===== PROVIDED MATERIAL =====
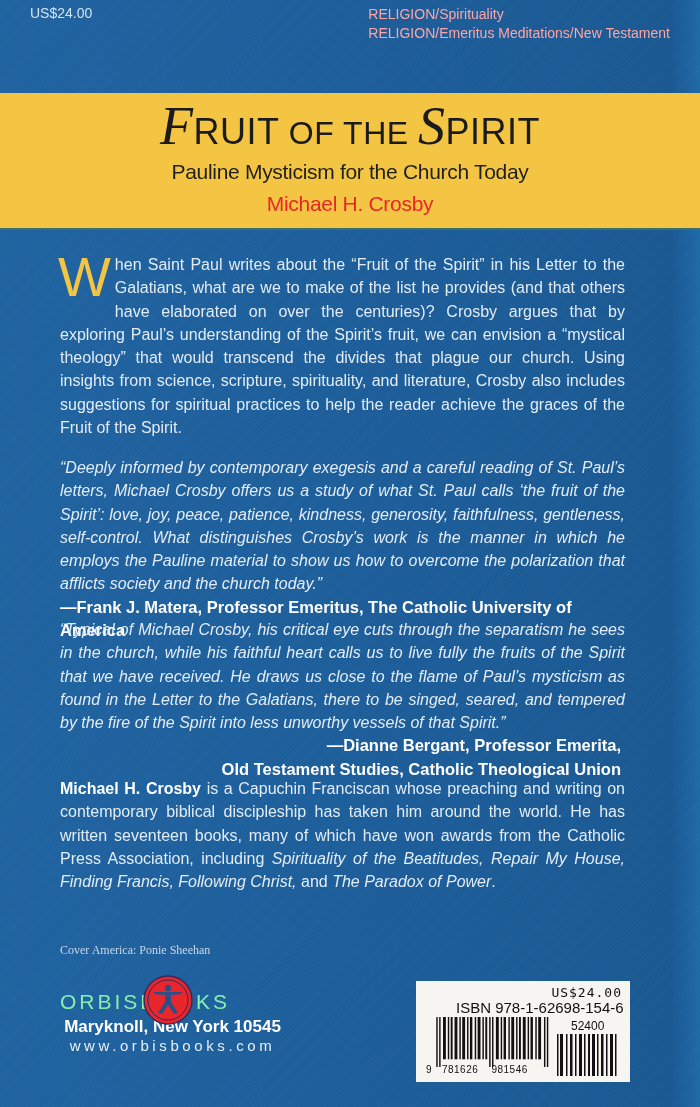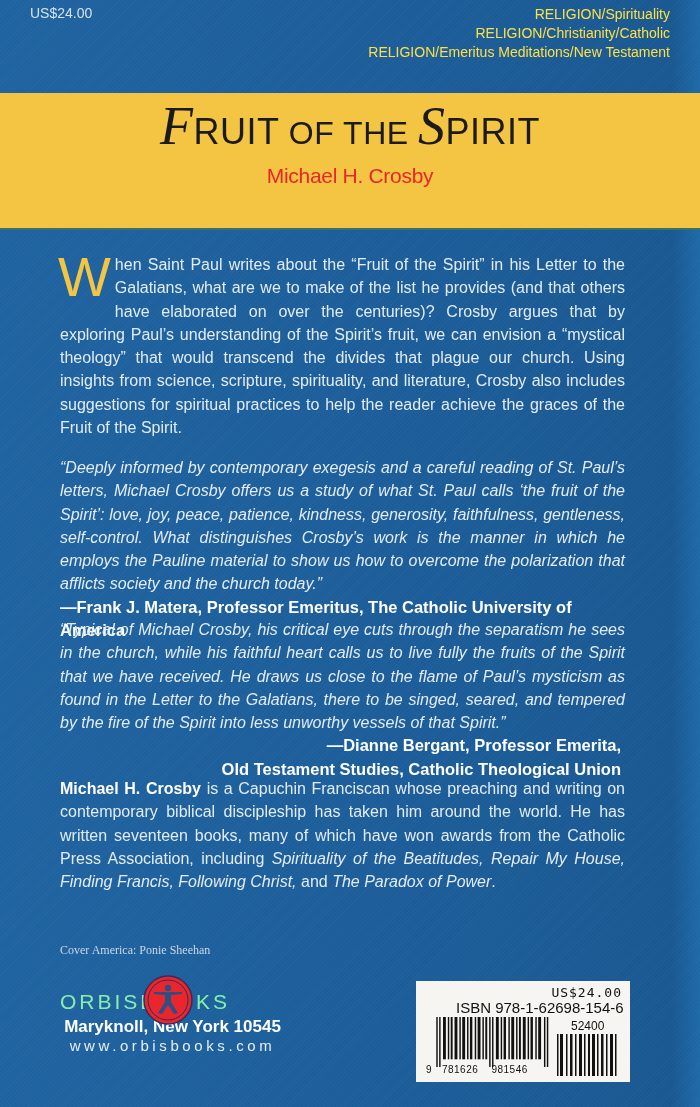--- a/index.html
+++ b/index.html
@@ -14,22 +14,22 @@
     position:absolute; inset:0;
     background:
       repeating-linear-gradient(135deg, rgba(255,255,255,0.025) 0 1px, rgba(0,0,0,0) 1px 3px),
       linear-gradient(90deg, #1f63a0 0%, #1c5d99 60%, #1a5891 96%, #1e6aa8 100%);
   }
   .price-top {
     position:absolute; left:30px; top:5px;
     font-size:14px; color:#d5e2ef; font-family:"Liberation Sans", sans-serif;
   }
   .categories {
-    position:absolute; right:30px; top:5px; text-align:right;
-    font-size:14px; line-height:19px; color:#fde047;
+    position:absolute; right:30px; top:5px; text-align:left;
+    font-size:14px; line-height:19px; color:#fca5a5;
   }
   .title-band {
     position:absolute; left:0; right:0; top:93px; height:135px;
     background:#f4c543;
     border-bottom:2px solid #3a6f6a;
     text-align:center;
   }
   .book-title {
     margin-top:10px;
     font-family:"DejaVu Serif", serif;
@@ -118,26 +118,26 @@
 </style>
 </head>
 <body>
 
 <div class="cover"></div>
 
 <div class="price-top">US$24.00</div>
 
 <div class="categories">
   <div>RELIGION/Spirituality</div>
-  <div>RELIGION/Christianity/Catholic</div>
   <div>RELIGION/Emeritus Meditations/New Testament</div>
 </div>
 
 <div class="title-band">
   <div class="book-title"><span class="cap">F</span><span class="big">RUIT</span><span class="small"> OF THE </span><span class="cap">S</span><span class="big">PIRIT</span></div>
+  <div class="subtitle">Pauline Mysticism for the Church Today</div>
   <div class="author">Michael H. Crosby</div>
 </div>
 
 <div class="text-block intro">
   <span class="dropcap">W</span><span>hen Saint Paul writes about the “Fruit of the Spirit” in his Letter to the Galatians, what are we to make of the list he provides (and that others have elaborated on over the centuries)? Crosby argues that by exploring Paul’s understanding of the Spirit’s fruit, we can envision a “mystical theology” that would transcend the divides that plague our church. Using insights from science, scripture, spirituality, and literature, Crosby also includes suggestions for spiritual practices to help the reader achieve the graces of the Fruit of the Spirit.</span>
 </div>
 
 <div class="text-block quote q1">
   <div>“Deeply informed by contemporary exegesis and a careful reading of St. Paul’s letters, Michael Crosby offers us a study of what St. Paul calls ‘the fruit of the Spirit’: love, joy, peace, patience, kindness, generosity, faithfulness, gentleness, self-control. What distinguishes Crosby’s work is the manner in which he employs the Pauline material to show us how to overcome the polarization that afflicts society and the church today.”</div>
   <div class="attrib">—Frank J. Matera, Professor Emeritus, The Catholic University of America</div>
=====
#### [BRIEF]
Copy out the lines of the records above in which the string "price" appears.

#### [WRITTEN ANSWER]
   .price-top {
 <div class="price-top">US$24.00</div>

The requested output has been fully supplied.